◆ **Exercise aim**: Report the lines of the data below that contain the string "basis".

Source data Block Start

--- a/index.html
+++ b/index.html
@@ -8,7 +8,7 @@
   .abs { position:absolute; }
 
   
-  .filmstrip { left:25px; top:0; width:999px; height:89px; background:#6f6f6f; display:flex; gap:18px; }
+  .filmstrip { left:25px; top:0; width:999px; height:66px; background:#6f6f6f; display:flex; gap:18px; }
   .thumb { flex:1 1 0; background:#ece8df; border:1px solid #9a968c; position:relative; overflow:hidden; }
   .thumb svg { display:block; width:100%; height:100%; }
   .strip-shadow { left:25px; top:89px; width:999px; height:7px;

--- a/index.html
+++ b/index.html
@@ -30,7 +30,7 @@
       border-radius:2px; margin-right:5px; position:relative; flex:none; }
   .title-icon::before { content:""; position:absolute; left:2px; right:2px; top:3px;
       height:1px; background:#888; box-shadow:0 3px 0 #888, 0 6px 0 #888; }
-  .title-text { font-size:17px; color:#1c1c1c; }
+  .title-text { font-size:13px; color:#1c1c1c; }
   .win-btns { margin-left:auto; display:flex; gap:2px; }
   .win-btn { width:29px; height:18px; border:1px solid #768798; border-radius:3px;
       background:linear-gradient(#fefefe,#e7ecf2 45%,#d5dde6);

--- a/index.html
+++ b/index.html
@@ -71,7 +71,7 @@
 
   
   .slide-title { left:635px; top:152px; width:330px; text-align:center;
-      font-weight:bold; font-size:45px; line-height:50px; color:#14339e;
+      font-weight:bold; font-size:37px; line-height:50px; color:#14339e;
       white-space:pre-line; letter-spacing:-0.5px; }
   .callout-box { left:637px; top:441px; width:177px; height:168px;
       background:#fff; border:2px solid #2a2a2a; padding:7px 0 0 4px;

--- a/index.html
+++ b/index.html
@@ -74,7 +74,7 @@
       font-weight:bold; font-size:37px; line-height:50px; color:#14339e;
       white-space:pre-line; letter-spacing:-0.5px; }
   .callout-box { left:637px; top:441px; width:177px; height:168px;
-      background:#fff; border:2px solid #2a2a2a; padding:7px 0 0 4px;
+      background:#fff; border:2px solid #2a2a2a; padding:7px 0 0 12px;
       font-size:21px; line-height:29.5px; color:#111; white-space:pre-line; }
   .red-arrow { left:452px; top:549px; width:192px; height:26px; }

Source data Block End
Source data Block Start

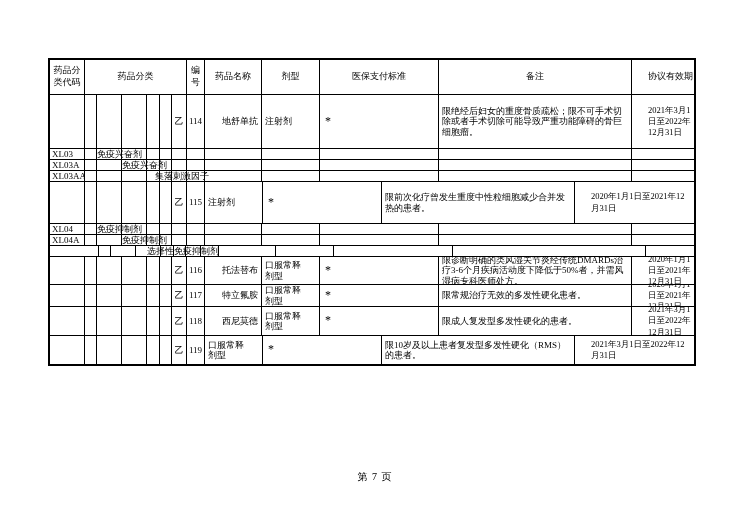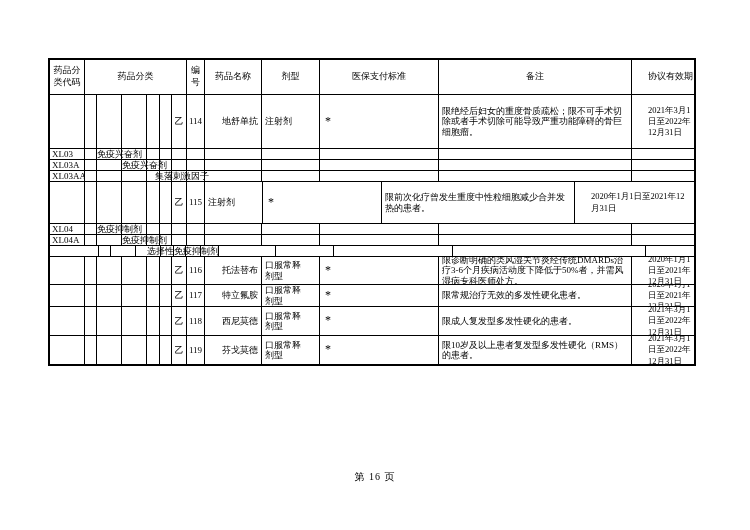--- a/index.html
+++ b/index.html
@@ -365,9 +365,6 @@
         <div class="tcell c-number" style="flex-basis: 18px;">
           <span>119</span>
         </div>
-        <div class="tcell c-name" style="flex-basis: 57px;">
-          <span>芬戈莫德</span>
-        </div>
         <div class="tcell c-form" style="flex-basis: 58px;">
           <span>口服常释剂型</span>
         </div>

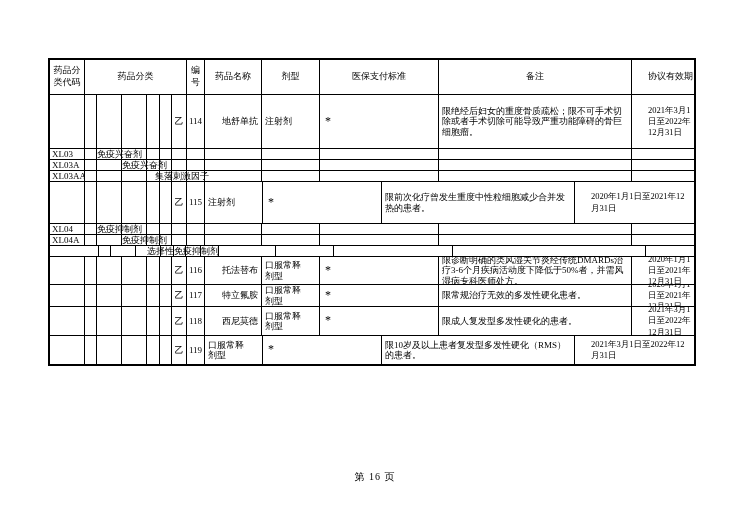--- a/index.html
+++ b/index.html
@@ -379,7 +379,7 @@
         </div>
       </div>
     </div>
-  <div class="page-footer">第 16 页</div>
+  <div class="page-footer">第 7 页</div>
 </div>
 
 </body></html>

Source data Block End
Source data Block Start

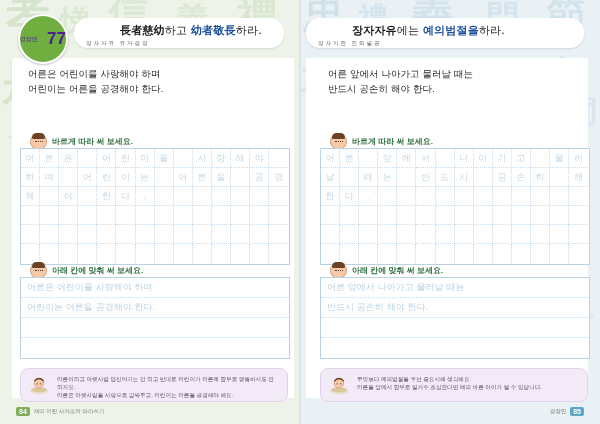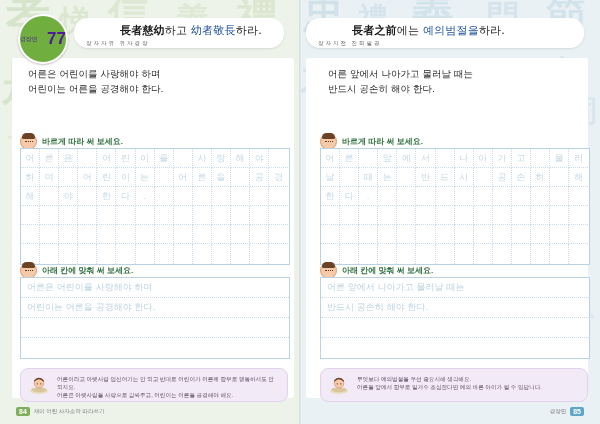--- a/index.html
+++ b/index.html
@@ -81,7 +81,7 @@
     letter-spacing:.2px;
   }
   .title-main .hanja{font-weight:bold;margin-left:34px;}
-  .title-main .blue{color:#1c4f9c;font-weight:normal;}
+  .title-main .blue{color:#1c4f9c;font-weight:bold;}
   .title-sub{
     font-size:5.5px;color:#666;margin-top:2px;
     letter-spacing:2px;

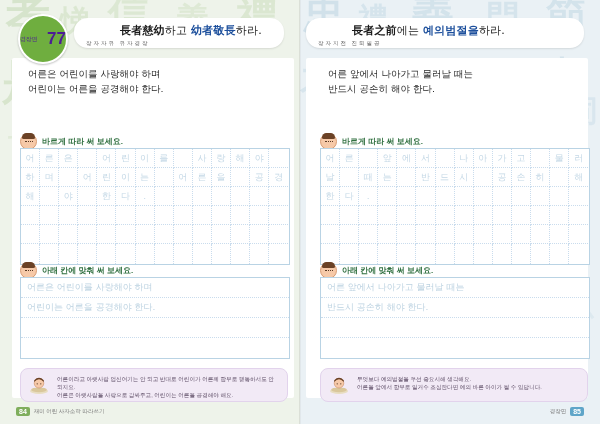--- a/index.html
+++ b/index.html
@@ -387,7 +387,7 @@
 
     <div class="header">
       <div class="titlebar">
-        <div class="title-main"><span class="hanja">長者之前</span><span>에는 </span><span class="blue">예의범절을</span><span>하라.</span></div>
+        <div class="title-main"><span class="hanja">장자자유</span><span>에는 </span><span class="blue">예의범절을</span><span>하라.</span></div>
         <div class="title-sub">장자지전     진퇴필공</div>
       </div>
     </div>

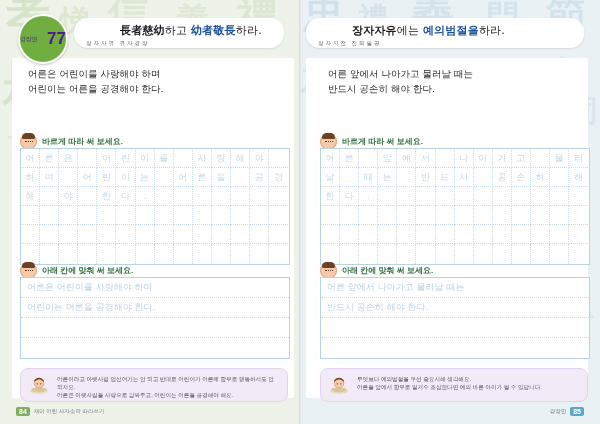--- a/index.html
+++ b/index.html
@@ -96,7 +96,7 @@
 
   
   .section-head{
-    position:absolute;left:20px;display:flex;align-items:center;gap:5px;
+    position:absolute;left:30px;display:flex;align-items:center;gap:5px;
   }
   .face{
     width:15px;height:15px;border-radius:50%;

Source data Block End

◆ **Your solution**:
         <div class="tcell c-number" style="flex-basis: 18px;">
-        <div class="tcell c-name" style="flex-basis: 57px;">
         <div class="tcell c-form" style="flex-basis: 58px;">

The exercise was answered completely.